Respect for heritage, commemoration of our founder, and a relentless focus on strategy are the themes which come together and underpin the W.K. Kellogg Foundation's recent creation of the Kellogg Foundation Legacy Endowment to benefit the California State Polytechnic Institute in Pomona, California (Cal Poly Pomona).
Funded by a $42 million challenge grant, the endowment reaffirms W.K. Kellogg's deep affection for the city of Pomona, and his conviction that education is the best opportunity to improve one generation over another.
The announcement of the grant--which is the largest cash gift in the history of the California State University system--was made in celebration of the 150th anniversary of Mr. Kellogg's birth. But the university and the foundation chose to wait to make the announcement, in deference to the community celebration of the April 7 birthday itself in Mr. Kellogg's home town of Battle Creek, Mich.
“We are proud to honor the 150th anniversary of the birth of our founder with this grant to bolster educational opportunities for current and aspiring students,” said Sterling K. Speirn, the foundation’s president and CEO. “Mr. Kellogg was a strong believer in education, and his vision of ‘investing in people’ has translated into the foundation’s fundamental belief that access to a high-quality education is vital to enhancing the lives of vulnerable youth.”
The Kellogg family and the foundation share a rich history with Cal Poly Pomona. In the 1920's, Mr. Kellogg fell in love with the rolling hills of what is now the northern edge of the campus, establishing a winter home and his Arabian Horse Ranch. While he donated the ranch and his prized Arabian horse collection to the University of California in 1932, ownership was subsequently transferred to the War Department and then to the Department of Agriculture. In 1949, largely as a result of Mr. Kellogg's intercession, the ranch was deeded to the foundation, which in turn, deeded the land to the California State College system, for use as a campus. The university, which was originally an extension of Cal Poly San Luis Obispo, became an independent campus in 1966.
The foundation continued to invest in the Cal Poly Pomona campus programs honoring Mr. Kellogg’s love for Arabian horses by providing support for equine educational programs and the Arabian Horse Library.
In the years since, the university has become one of the most ethnically diverse universities in the western U.S., with a student population comprised of roughly a third each of Hispanic, Asian and Pacific Islander and White (non-Latino) students, four percent African American and approximately half of one percent Native American and Alaskan Native students. In addition, supported partly by grants from the W.K. Kellogg Foundation, the school has become known both for its service to underrepresented communities, and for its efforts on behalf of vulnerable children.
Under the terms of the grant, current and future presidents of Cal Poly Pomona will have the flexibility to apply annual endowment earnings to the most timely and pressing institutional needs each year. That will give the school a stable, reliable source of annual revenue for premier programs, and particularly for those programs that receive no state funding and that are aligned with the foundation's mission and framework.

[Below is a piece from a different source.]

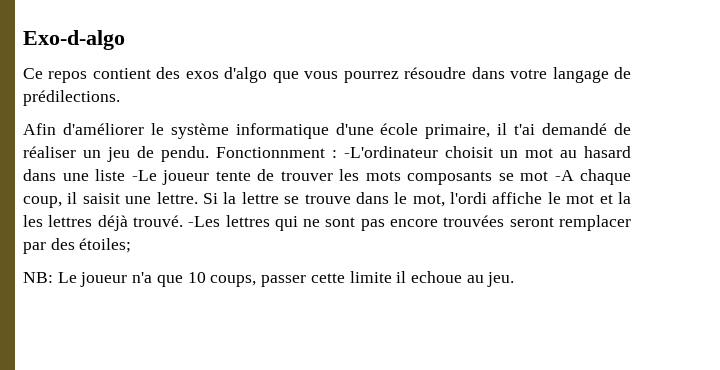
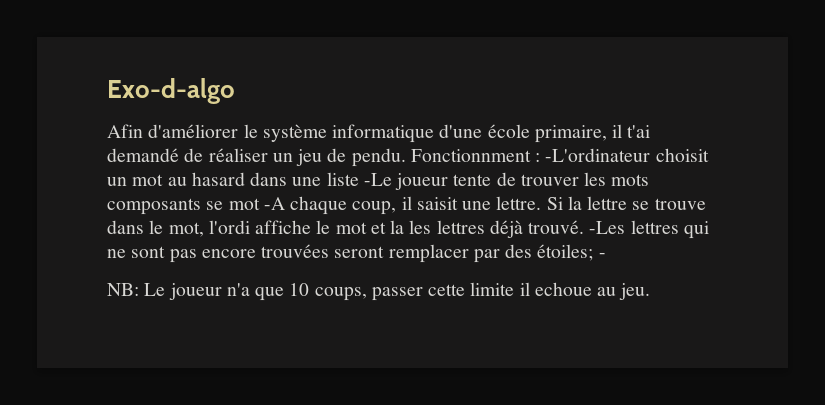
- Ce repos contient des exos d'algo que vous pourrez résoudre dans votre langage de prédilections.
- -Les lettres qui ne sont pas encore trouvées seront remplacer par des étoiles;
+ -Les lettres qui ne sont pas encore trouvées seront remplacer par des étoiles; -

For example, Cal Poly's Renaissance Scholars program nurtures some of the most at-risk students. Established to honor the aspirations of motivated and talented students who come from the foster care system, the program is typical of the kinds of activities that could be expanded dramatically, given additional resources like those represented by the Kellogg Endowment.
In keeping with an emphasis on education and learning, endowment revenues may also be used for expansion of the university's community outreach activities. In a school district with a 62 percent low-income enrollment, current university efforts include a partnership with a Pomona elementary school that seeks to hone the math skills of many African American applicants to the university.
Similarly, the university seeks to continue its tradition of service to under-represented communities. For example, with its designation as a Hispanic Serving Institution by the U.S. Department of Education, the university graduates more Latino engineers and architects than any other campus in the nation.
Endowment revenues may also be used to support service learning activities, such as a program offering free income tax preparation for low-income area residents, the creation of community farms around abandoned buildings, and the creation of a farmer's market at a medical facility serving a largely Latino population.
Ultimately, according to University President Michael Ortiz, the gift will be transformational.
"With these resources, we will be able to change lives and contribute to the economic growth and prosperity of the region," he said.